=== Section Start ===

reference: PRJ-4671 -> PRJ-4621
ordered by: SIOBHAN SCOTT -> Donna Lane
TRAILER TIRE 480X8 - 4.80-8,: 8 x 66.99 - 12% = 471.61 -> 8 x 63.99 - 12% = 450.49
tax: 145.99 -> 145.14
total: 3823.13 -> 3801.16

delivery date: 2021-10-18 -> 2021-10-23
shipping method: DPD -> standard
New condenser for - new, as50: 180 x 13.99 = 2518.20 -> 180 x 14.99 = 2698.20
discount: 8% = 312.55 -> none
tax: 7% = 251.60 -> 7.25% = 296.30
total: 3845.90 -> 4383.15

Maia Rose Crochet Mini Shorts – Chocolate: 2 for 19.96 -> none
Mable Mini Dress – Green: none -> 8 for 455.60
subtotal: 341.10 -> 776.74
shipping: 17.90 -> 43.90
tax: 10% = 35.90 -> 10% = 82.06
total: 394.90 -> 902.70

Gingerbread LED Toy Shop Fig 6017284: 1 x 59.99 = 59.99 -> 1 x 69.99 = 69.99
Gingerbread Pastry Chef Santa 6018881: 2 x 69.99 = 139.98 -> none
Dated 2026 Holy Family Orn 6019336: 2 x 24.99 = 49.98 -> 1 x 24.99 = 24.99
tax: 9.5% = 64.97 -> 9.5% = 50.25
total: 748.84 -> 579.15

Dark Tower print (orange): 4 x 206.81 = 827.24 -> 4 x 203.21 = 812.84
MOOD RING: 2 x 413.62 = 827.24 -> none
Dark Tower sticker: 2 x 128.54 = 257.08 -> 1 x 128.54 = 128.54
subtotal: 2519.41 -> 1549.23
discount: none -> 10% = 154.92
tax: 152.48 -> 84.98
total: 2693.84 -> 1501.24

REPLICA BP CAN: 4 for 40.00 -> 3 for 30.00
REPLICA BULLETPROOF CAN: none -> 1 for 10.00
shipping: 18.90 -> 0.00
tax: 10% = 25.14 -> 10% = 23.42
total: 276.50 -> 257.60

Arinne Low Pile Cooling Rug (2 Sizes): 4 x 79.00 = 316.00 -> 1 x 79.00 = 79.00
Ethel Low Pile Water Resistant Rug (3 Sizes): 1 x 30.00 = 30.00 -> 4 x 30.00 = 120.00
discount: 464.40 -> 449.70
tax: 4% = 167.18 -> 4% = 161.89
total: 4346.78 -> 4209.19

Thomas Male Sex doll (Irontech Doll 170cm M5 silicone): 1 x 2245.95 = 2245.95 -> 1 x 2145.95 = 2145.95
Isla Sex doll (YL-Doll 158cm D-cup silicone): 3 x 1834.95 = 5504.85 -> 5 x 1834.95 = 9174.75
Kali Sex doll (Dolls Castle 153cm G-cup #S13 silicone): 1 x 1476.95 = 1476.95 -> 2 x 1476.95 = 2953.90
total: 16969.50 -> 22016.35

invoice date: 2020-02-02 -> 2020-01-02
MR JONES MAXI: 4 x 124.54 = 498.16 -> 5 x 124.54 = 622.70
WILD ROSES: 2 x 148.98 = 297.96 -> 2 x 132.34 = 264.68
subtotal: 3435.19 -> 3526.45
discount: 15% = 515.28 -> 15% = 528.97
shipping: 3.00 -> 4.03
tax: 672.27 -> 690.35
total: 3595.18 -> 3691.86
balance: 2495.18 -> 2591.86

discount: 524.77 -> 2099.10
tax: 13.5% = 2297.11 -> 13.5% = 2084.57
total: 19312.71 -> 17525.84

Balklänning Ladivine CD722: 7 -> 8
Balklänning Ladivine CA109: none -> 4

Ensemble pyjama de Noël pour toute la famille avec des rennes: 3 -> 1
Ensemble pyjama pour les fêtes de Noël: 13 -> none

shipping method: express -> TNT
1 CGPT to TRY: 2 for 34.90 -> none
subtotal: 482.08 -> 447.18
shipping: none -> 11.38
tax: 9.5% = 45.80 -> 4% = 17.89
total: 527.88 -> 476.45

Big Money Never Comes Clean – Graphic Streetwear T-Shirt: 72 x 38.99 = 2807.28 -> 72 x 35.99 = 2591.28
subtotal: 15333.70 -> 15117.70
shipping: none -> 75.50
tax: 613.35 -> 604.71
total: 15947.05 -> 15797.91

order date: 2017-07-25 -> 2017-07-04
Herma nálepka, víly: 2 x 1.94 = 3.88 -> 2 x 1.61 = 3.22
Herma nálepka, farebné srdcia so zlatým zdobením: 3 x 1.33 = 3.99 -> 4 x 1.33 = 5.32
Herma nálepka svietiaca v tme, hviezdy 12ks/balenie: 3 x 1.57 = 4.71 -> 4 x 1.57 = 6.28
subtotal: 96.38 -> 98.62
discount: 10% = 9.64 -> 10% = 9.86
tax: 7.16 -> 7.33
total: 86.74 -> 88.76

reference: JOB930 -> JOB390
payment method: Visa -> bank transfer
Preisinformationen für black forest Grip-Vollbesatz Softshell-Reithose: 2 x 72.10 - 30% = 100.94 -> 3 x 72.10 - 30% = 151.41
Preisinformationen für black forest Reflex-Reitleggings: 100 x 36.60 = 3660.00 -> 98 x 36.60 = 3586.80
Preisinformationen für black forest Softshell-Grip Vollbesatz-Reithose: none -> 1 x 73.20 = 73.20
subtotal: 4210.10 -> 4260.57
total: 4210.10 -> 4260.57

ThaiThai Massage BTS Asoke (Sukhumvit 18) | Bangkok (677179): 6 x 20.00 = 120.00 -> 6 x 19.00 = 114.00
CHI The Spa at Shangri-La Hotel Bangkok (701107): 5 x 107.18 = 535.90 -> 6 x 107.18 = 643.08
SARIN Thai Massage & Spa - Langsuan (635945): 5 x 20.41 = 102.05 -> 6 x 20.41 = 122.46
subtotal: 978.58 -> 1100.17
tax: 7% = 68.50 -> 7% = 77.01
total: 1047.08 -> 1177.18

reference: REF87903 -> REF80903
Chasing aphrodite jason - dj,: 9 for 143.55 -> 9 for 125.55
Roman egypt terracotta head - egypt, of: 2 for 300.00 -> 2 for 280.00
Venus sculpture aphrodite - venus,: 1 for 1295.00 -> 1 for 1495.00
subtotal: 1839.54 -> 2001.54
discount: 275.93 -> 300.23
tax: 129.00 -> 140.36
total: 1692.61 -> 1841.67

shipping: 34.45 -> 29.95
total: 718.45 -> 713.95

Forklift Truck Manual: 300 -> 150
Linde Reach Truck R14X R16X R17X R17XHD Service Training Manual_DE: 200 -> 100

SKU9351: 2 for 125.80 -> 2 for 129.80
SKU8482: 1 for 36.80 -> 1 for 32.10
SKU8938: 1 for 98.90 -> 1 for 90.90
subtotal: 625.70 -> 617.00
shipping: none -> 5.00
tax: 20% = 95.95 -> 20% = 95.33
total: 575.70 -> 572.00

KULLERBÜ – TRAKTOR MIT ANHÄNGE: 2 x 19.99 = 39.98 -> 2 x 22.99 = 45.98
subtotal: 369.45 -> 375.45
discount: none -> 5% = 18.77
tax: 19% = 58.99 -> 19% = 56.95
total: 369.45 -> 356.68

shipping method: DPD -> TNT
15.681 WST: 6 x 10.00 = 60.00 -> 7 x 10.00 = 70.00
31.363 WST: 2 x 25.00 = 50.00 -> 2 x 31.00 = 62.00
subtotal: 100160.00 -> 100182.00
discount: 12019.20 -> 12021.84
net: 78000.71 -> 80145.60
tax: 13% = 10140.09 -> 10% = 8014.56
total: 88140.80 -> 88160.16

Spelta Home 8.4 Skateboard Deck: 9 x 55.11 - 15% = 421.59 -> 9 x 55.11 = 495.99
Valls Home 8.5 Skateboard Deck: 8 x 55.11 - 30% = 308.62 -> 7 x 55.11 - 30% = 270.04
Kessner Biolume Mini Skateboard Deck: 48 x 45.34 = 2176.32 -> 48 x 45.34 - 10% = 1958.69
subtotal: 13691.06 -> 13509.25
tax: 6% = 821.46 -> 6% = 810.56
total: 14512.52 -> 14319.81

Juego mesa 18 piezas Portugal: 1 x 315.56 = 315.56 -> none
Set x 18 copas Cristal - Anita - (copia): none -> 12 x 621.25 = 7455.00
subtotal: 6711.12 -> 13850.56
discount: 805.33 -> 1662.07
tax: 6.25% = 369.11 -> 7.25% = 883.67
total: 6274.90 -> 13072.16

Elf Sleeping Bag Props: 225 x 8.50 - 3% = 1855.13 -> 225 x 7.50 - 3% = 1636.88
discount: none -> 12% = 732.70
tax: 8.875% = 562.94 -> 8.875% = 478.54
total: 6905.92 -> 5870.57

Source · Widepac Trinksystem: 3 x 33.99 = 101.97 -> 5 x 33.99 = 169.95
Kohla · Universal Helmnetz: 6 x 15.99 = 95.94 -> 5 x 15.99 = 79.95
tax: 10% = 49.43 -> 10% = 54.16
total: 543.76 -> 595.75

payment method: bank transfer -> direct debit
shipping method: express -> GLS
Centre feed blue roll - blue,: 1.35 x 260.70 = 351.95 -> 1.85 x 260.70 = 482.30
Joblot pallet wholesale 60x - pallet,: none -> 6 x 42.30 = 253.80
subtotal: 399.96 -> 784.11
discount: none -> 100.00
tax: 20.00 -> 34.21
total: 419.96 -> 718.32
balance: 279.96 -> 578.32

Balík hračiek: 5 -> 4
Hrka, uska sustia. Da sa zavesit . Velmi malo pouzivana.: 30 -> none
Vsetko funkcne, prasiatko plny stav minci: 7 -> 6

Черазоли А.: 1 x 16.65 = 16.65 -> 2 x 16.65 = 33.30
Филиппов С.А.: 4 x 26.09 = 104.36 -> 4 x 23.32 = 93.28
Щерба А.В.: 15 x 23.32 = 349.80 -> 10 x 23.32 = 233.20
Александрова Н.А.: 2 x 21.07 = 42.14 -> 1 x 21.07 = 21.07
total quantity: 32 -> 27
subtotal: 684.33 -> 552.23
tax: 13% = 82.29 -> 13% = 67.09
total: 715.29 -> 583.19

=== Section End ===

:: EXERCISE BRIEF ::
Please return every line from the first one in the records above down to the line containing "Isla Sex doll", including both, exactly as written and nothing more.

:: ANSWER BELOW ::
reference: PRJ-4671 -> PRJ-4621
ordered by: SIOBHAN SCOTT -> Donna Lane
TRAILER TIRE 480X8 - 4.80-8,: 8 x 66.99 - 12% = 471.61 -> 8 x 63.99 - 12% = 450.49
tax: 145.99 -> 145.14
total: 3823.13 -> 3801.16

delivery date: 2021-10-18 -> 2021-10-23
shipping method: DPD -> standard
New condenser for - new, as50: 180 x 13.99 = 2518.20 -> 180 x 14.99 = 2698.20
discount: 8% = 312.55 -> none
tax: 7% = 251.60 -> 7.25% = 296.30
total: 3845.90 -> 4383.15

Maia Rose Crochet Mini Shorts – Chocolate: 2 for 19.96 -> none
Mable Mini Dress – Green: none -> 8 for 455.60
subtotal: 341.10 -> 776.74
shipping: 17.90 -> 43.90
tax: 10% = 35.90 -> 10% = 82.06
total: 394.90 -> 902.70

Gingerbread LED Toy Shop Fig 6017284: 1 x 59.99 = 59.99 -> 1 x 69.99 = 69.99
Gingerbread Pastry Chef Santa 6018881: 2 x 69.99 = 139.98 -> none
Dated 2026 Holy Family Orn 6019336: 2 x 24.99 = 49.98 -> 1 x 24.99 = 24.99
tax: 9.5% = 64.97 -> 9.5% = 50.25
total: 748.84 -> 579.15

Dark Tower print (orange): 4 x 206.81 = 827.24 -> 4 x 203.21 = 812.84
MOOD RING: 2 x 413.62 = 827.24 -> none
Dark Tower sticker: 2 x 128.54 = 257.08 -> 1 x 128.54 = 128.54
subtotal: 2519.41 -> 1549.23
discount: none -> 10% = 154.92
tax: 152.48 -> 84.98
total: 2693.84 -> 1501.24

REPLICA BP CAN: 4 for 40.00 -> 3 for 30.00
REPLICA BULLETPROOF CAN: none -> 1 for 10.00
shipping: 18.90 -> 0.00
tax: 10% = 25.14 -> 10% = 23.42
total: 276.50 -> 257.60

Arinne Low Pile Cooling Rug (2 Sizes): 4 x 79.00 = 316.00 -> 1 x 79.00 = 79.00
Ethel Low Pile Water Resistant Rug (3 Sizes): 1 x 30.00 = 30.00 -> 4 x 30.00 = 120.00
discount: 464.40 -> 449.70
tax: 4% = 167.18 -> 4% = 161.89
total: 4346.78 -> 4209.19

Thomas Male Sex doll (Irontech Doll 170cm M5 silicone): 1 x 2245.95 = 2245.95 -> 1 x 2145.95 = 2145.95
Isla Sex doll (YL-Doll 158cm D-cup silicone): 3 x 1834.95 = 5504.85 -> 5 x 1834.95 = 9174.75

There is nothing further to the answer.